▶ [Available data]
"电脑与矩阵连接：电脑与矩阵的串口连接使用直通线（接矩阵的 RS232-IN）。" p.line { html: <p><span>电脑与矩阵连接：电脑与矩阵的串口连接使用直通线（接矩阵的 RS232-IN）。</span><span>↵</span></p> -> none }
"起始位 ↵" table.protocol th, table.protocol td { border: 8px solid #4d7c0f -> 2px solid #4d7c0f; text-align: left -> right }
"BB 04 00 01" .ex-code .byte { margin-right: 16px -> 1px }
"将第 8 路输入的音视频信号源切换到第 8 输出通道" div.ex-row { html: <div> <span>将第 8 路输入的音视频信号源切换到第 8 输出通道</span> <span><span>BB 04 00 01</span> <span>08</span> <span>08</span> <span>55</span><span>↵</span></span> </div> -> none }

---

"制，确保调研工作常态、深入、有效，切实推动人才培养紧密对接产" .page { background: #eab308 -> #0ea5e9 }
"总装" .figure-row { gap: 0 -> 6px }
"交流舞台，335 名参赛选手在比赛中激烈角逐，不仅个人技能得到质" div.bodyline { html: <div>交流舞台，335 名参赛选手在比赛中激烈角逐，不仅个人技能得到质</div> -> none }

▶ [What you have to do] Copy all the lines above that hold the string "span".

▶ [Answer to this problem]
"电脑与矩阵连接：电脑与矩阵的串口连接使用直通线（接矩阵的 RS232-IN）。" p.line { html: <p><span>电脑与矩阵连接：电脑与矩阵的串口连接使用直通线（接矩阵的 RS232-IN）。</span><span>↵</span></p> -> none }
"将第 8 路输入的音视频信号源切换到第 8 输出通道" div.ex-row { html: <div> <span>将第 8 路输入的音视频信号源切换到第 8 输出通道</span> <span><span>BB 04 00 01</span> <span>08</span> <span>08</span> <span>55</span><span>↵</span></span> </div> -> none }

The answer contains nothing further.